In defence of train travel

4 comments

As per usual here, we were running on Thai time. The train was scheduled to leave at 17:05, it was now 18:05. It didn't matter though as we had nowhere to be. Our train was to arrive in the town of Surat Thani in southern Thailand at 4:30am but the first bus to the port didn't leave until 6:00. From there we'd hop on a 90 minute speed boat and then try to catch a taxi to the opposite side of the island and find a place to stay for the night. We'd use almost all modes of transport to get us from Bangkok to Koh Samui with the exception of flight.

The more I travel, the more I enjoy it. The journey itself is something I'm coming to enjoy just as much as any other part of the trip. The goal for most travellers when it comes to the actual /travelling/ part of the trip is to get from point A to point B as quickly as possible and probably as cheap as is still comfortable. Sixteen hours of traveling to make it the same distance as a two hour flight (that costs maybe an extra $100) may sound idiotic to most.

One of the biggest reasons I love to travel is being able to experience new and different cultures, something I find infinitely interesting. Experiencing and learning about other cultures has also given me a new appreciation and point of view towards my own culture. But when I hop on an airplane to hit the next major city I'm skipping a huge part of the country that I'm visiting.
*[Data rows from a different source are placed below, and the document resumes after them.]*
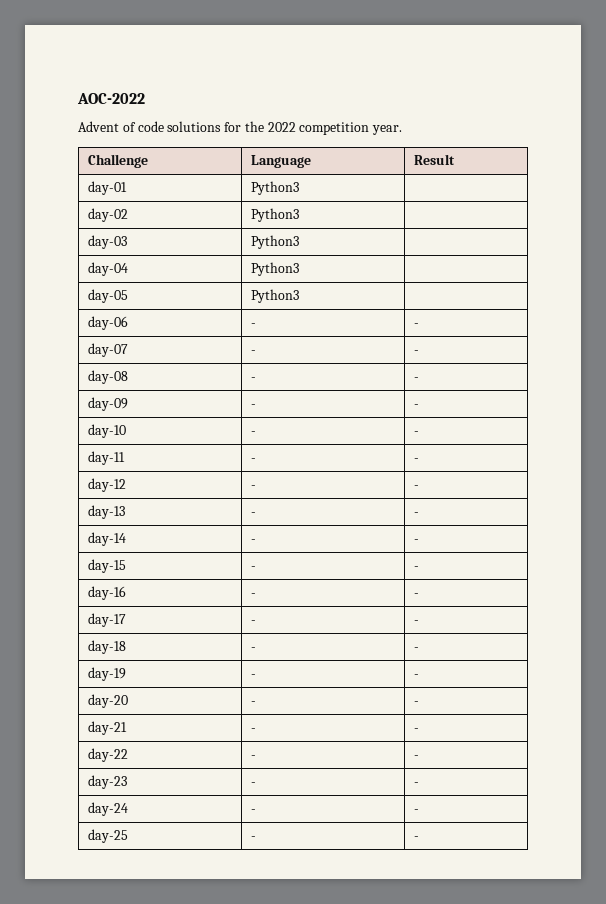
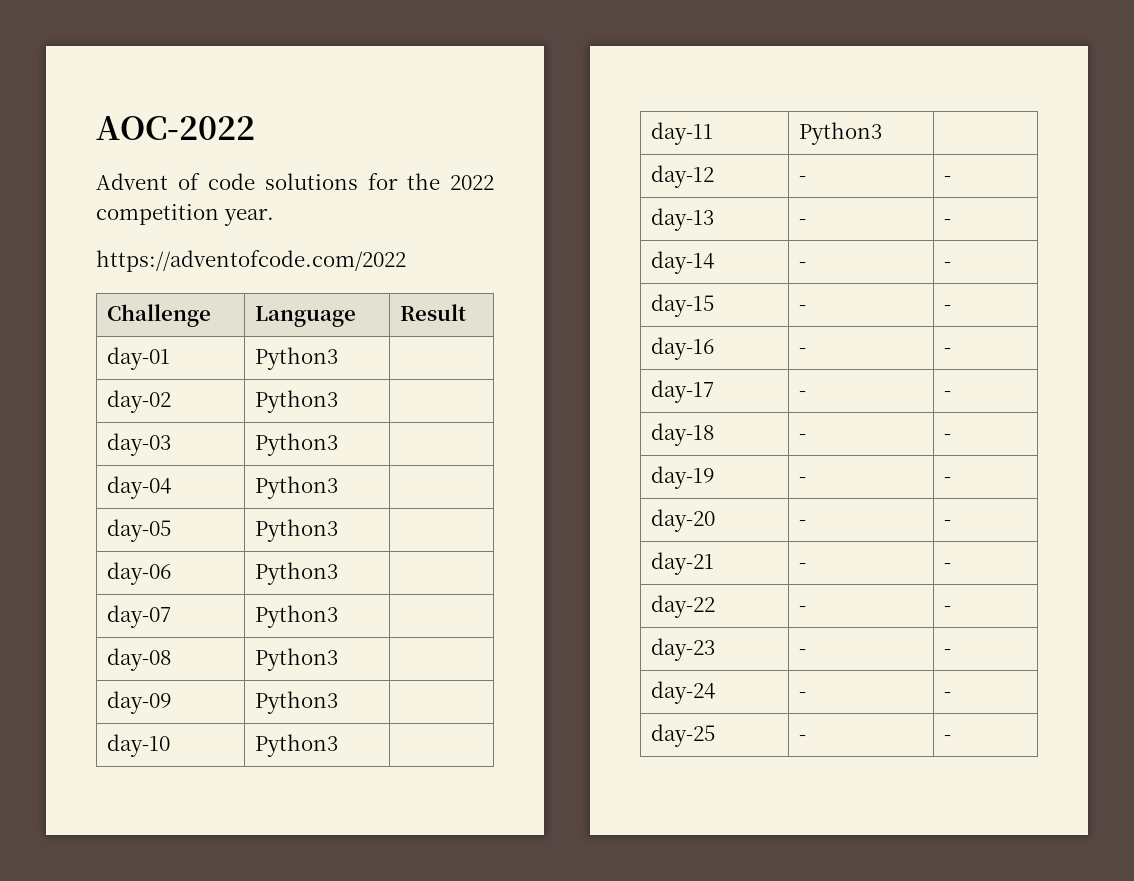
(403, 130) none -> [96,250,406,272] // https://adventofcode.com/2022
[250,323,256,327] [413,323,419,327] - | - -> [254,562,338,585] Python3 |
[250,350,256,354] [413,350,419,354] - | - -> [254,605,338,628] Python3 |
[250,377,256,381] [413,377,419,381] - | - -> [254,648,338,671] Python3 |
[250,404,256,408] [413,404,419,408] - | - -> [254,691,338,714] Python3 |
[250,431,256,435] [413,431,419,435] - | - -> [254,734,338,757] Python3 |
[250,458,256,462] [413,458,419,462] - | - -> [798,122,882,145] Python3 |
While I'll take buses now and then I particularly love train travel for a number of reasons:

1. Comfort - Every train trip I've taken has been somewhat more comfortable than any plane ride. Even more so than the one first class flight I've taken. Everything from the air quality, leg room, lack of ridiculous security procedures, etc.

2. Sight seeing - Trains generally take very rural routes and unlike buses which primarily stay on major highways, trains will drive within meters of where some of the poorest people in the country live. And while it can be quite disheartening to see the way such a huge percentage of the population have to live, at the same time it's quite eye opening and provides a more complete view of the place you're visiting.

3. The people - Almost every long distance train ride I've taken is filled with a huge range of people. Backpackers, families, wealthy, poor, elderly, and in many cases all travellng in the same class. All these people together combine to make up the a fairly comprehensive view of the culture of a place all in one cozy little train car.

One of the limiting factors for many people is time. Why would anyone choose to use up an entire day of their trip to travel when they could make up the same mileage in a fraction of the time? Most north americans have only a mere two weeks of vacation per year, and spending a substantial amount of that time on trains and buses seems a bit foolish when there are quicker alternatives.

But by the time you factor in the time to get to/from the airport (generally bus and train stations are in city centre's versus airports that are somewhat outside, and you need to take this into account on both ends of the flight), the 2h checkin prior to flight departure, waiting for baggage, and the fact that for whatever reason, generally you feel completely drained after a plane ride which doesn't normally happen on a train (I seem to always get off a train feeling refreshed), you're talking about a lot of time that could instead be spent reading a book, listening to tunes, and enjoying the country side go by on a train.

For me the extra time isn't much of an issue, as I can easily work on the train (particularly with a 3G connection) and I try to not be in a hurry to get places. It's as good a place to do a bit of work as anywhere.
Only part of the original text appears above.